--Et ce qu'ils appellent une télègue!
--Eh! triple brute! Il détale toujours et ne paraît pas s'apercevoir qu'il nous laisse en route!
--Me traiter ainsi, moi! un Anglais accrédité! Je me plaindrai à la chancellerie, et je le ferai pendre!»
Celui qui parlait ainsi était véritablement dans une grosse colère. Mais tout à coup, il sembla à Michel Strogoff que le second interlocuteur prenait son parti de ce qui se passait, car l'éclat de rire le plus inattendu, au milieu d'une telle scène, retentit soudain et fut suivi de ces paroles:
«Eh bien! non! décidément, c'est trop drôle!
--Vous osez rire! répondit d'un ton passablement aigre le citoyen du Royaume-Uni.
--Certes oui, cher confrère, et de bon coeur, et c'est ce que j'ai de mieux à faire! Je vous engage à en faire autant! Parole d'honneur, c'est trop drôle, ça ne s'est jamais vu!...»
En ce moment, un violent coup de tonnerre remplit le défilé d'un fracas effroyable, que les échos de la montagne multiplièrent dans une proportion grandiose. Puis, après que le dernier roulement se fût éteint, la voix joyeuse retentit encore, disant:
«Oui, extraordinairement drôle! Voilà certainement qui n'arriverait pas en France!
--Ni en Angleterre!» répondit l'Anglais.
Sur la route, largement éclairée alors par les éclairs, Michel Strogoff aperçut, à vingt pas, deux voyageurs, juchés l'un près de l'autre sur le banc de derrière d'un singulier véhicule, qui paraissait âtre profondément embourbé dans quelque ornière.
Michel Strogoff s'approcha des deux voyageurs, dont l'un continuait de rire et l'autre de maugréer, et il reconnut les deux correspondants de journaux, qui, embarqués sur le _Caucase_, avaient fait en sa compagnie la route de Nijni-Novgorod à Perm.

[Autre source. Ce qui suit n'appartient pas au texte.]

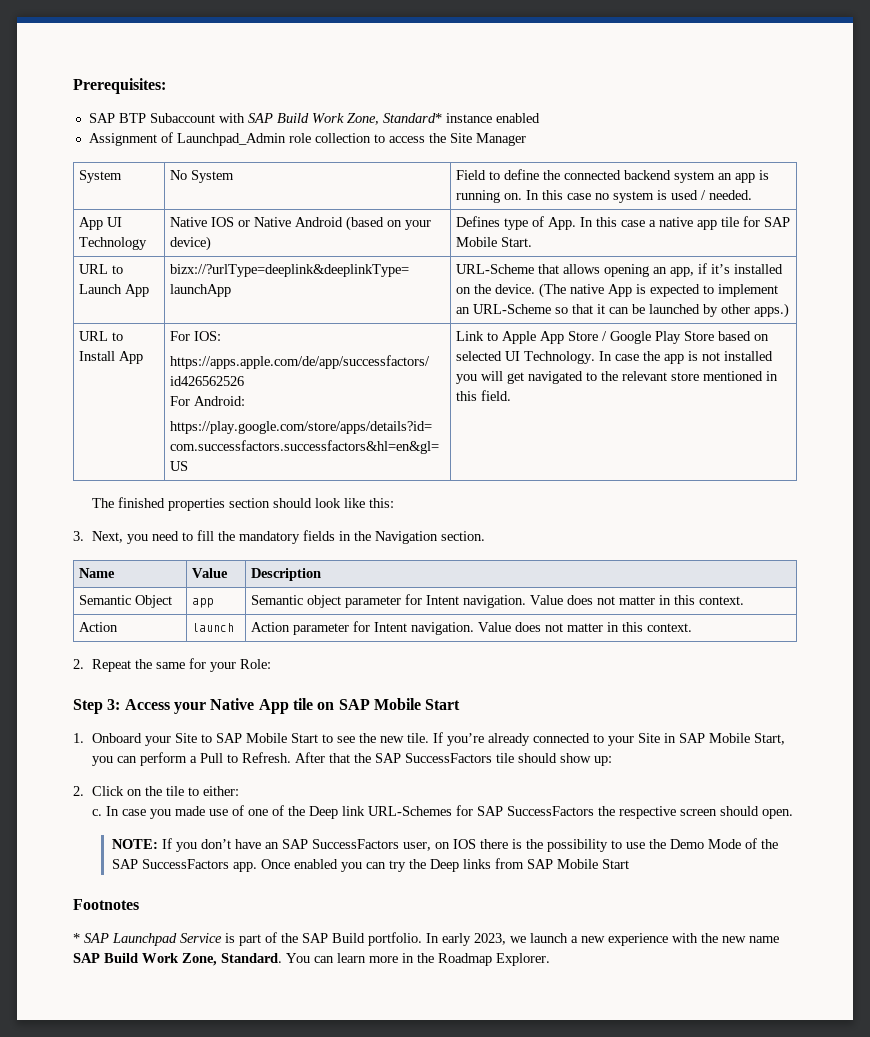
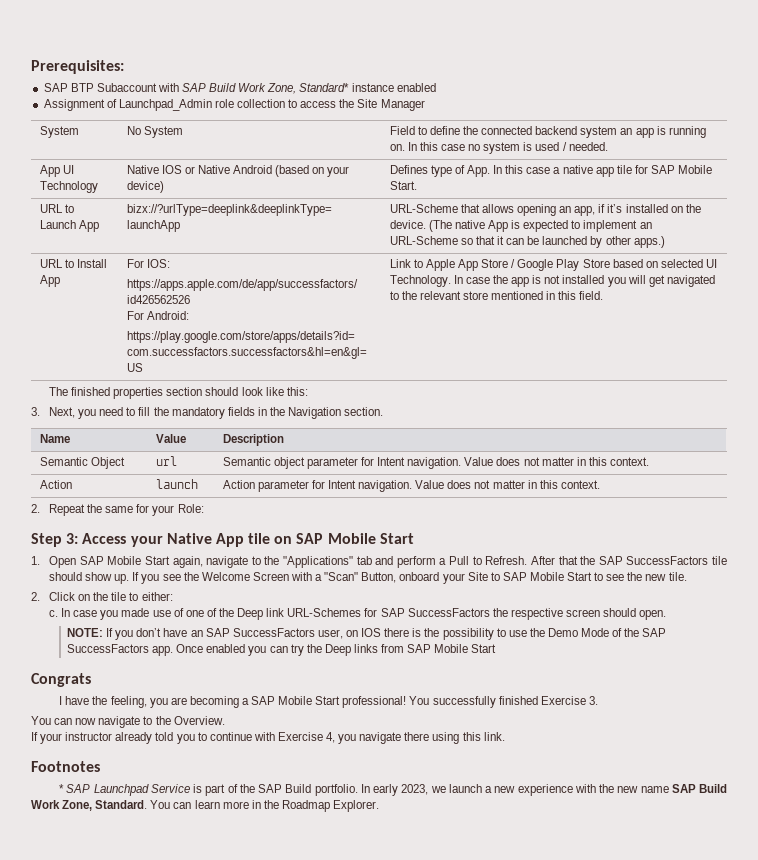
- Semantic Object | app | Semantic object parameter for Intent navigation. Value does not matter in this context.
+ Semantic Object | url | Semantic object parameter for Intent navigation. Value does not matter in this context.
- 1. Onboard your Site to SAP Mobile Start to see the new tile. If you’re already connected to your Site in SAP Mobile Start, you can perform a Pull to Refresh.
+ 1. Open SAP Mobile Start again, navigate to the "Applications" tab and perform a Pull to Refresh.
- After that the SAP SuccessFactors tile should show up:
+ After that the SAP SuccessFactors tile should show up. If you see the Welcome Screen with a "Scan" Button, onboard your Site to SAP Mobile Start to see the new tile.
+ Congrats
+ I have the feeling, you are becoming a SAP Mobile Start professional! You successfully finished Exercise 3.
+ You can now navigate to the Overview.
+ If your instructor already told you to continue with Exercise 4, you navigate there using this link.

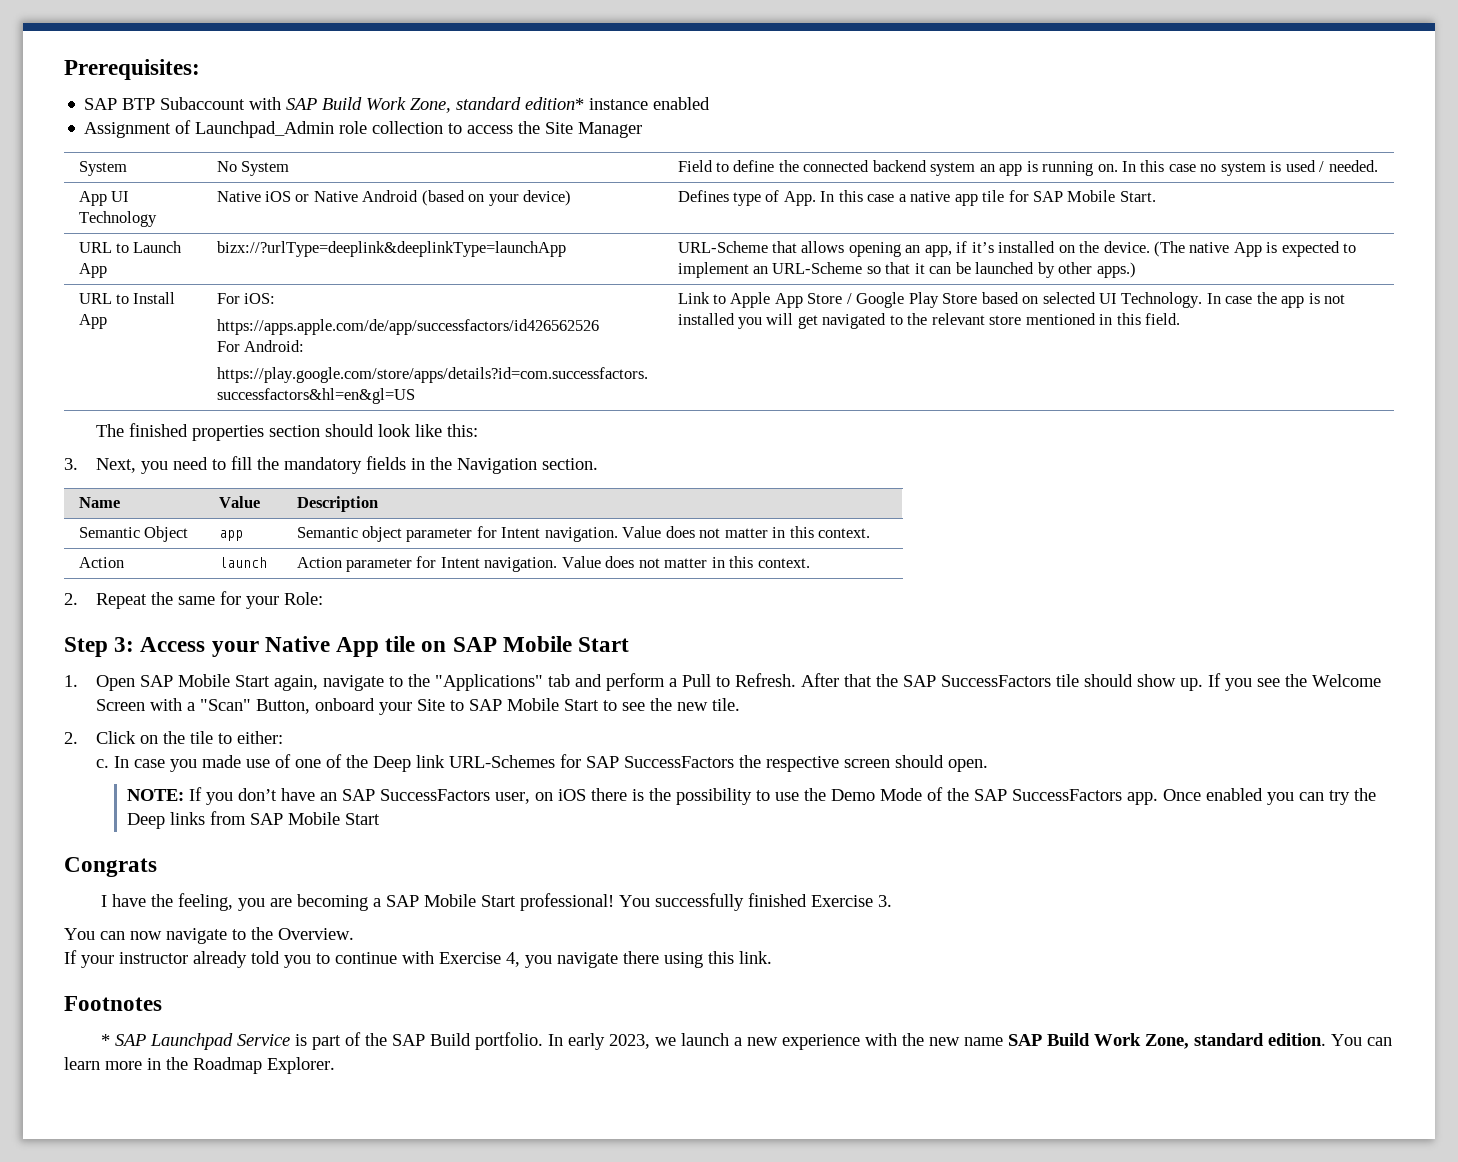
- SAP BTP Subaccount with SAP Build Work Zone, Standard* instance enabled
+ SAP BTP Subaccount with SAP Build Work Zone, standard edition* instance enabled
- App UI Technology | Native IOS or Native Android (based on your device) | Defines type of App. In this case a native app tile for SAP Mobile Start.
+ App UI Technology | Native iOS or Native Android (based on your device) | Defines type of App. In this case a native app tile for SAP Mobile Start.
- For IOS:
+ For iOS:
- Semantic Object | url | Semantic object parameter for Intent navigation. Value does not matter in this context.
+ Semantic Object | app | Semantic object parameter for Intent navigation. Value does not matter in this context.
- NOTE: If you don’t have an SAP SuccessFactors user, on IOS there is the possibility to use the Demo Mode of the SAP SuccessFactors app.
+ NOTE: If you don’t have an SAP SuccessFactors user, on iOS there is the possibility to use the Demo Mode of the SAP SuccessFactors app.
- In early 2023, we launch a new experience with the new name SAP Build Work Zone, Standard.
+ In early 2023, we launch a new experience with the new name SAP Build Work Zone, standard edition.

«Eh! bonjour, monsieur! s'écria le Français. Enchanté de vous voir dans cette circonstance! Permettez-moi de vous présenter mon ennemi intime, monsieur Blount.»
Le reporter anglais salua, et peut-être allait-il, à son tour, présenter son confrère Alcide Jolivet, conformément aux règles de la politesse, quand Michel Strogoff lui dit:
«Inutile, messieurs, nous nous connaissons, puisque nous avons déjà voyagé ensemble sur le Volga.
--Ah! très-bien! Parfait! monsieur...?
--Nicolas Korpanoff, négociant d'Irkoutsk, répondit Michel Strogoff. Mais m'apprendrez-vous quelle aventure, si lamentable pour l'un, si plaisante pour l'autre, vous est arrivée?
--Je vous fais juge, monsieur Korpanoff, répondit Alcide Jolivet. Imaginez-vous que notre postillon est parti avec l'avant-train de son infernal véhicule, nous laissant en panne sur l'arrière-train de son absurde équipage! La pire moitié d'une télègue pour deux, plus de guide, plus de chevaux! N'est-ce pas absolument et superlativement drôle?
--Pas drôle du tout! répondit l'Anglais.
--Mais si, confrère! Vous ne savez vraiment pas prendre les choses par leur bon côté!
--Et comment, s'il vous plaît, pourrons-nous continuer notre route? demanda Harry Blount.
--Rien n'est plus simple, répondit Alcide Jolivet. Vous allez vous atteler à ce qui nous reste de voiture; moi, je prendrai les guides, je vous appellerai mon petit pigeon, comme un véritable iemschik, et vous marcherez comme un vrai postier!
--Monsieur Jolivet, répondit l'Anglais, cette plaisanterie passe les bornes, et....
--Soyez calme, confrère. Quand vous serez fourbu, je vous remplacerai, et vous aurez droit de me traiter d'escargot poussif ou de tortue qui se pâme, si je ne vous mène pas d'un train d'enfer!»
Alcide Jolivet disait toutes ces choses avec une telle bonne humeur, que Michel Strogoff ne put s'empêcher de sourire.
«Messieurs, dit-il alors, il y a mieux à faire. Nous sommes arrivés, ici, au col supérieur de la chaîne de l'Oural, et, par conséquent, nous n'avons plus maintenant qu'à descendre les pentes de la montagne. Ma voiture est là, à cinq cents pas en arrière. Je vous prêterai un de mes chevaux, on l'attellera à la caisse de votre télègue, et demain, si aucun accident ne se produit, nous arriverons ensemble à Ekaterinbourg.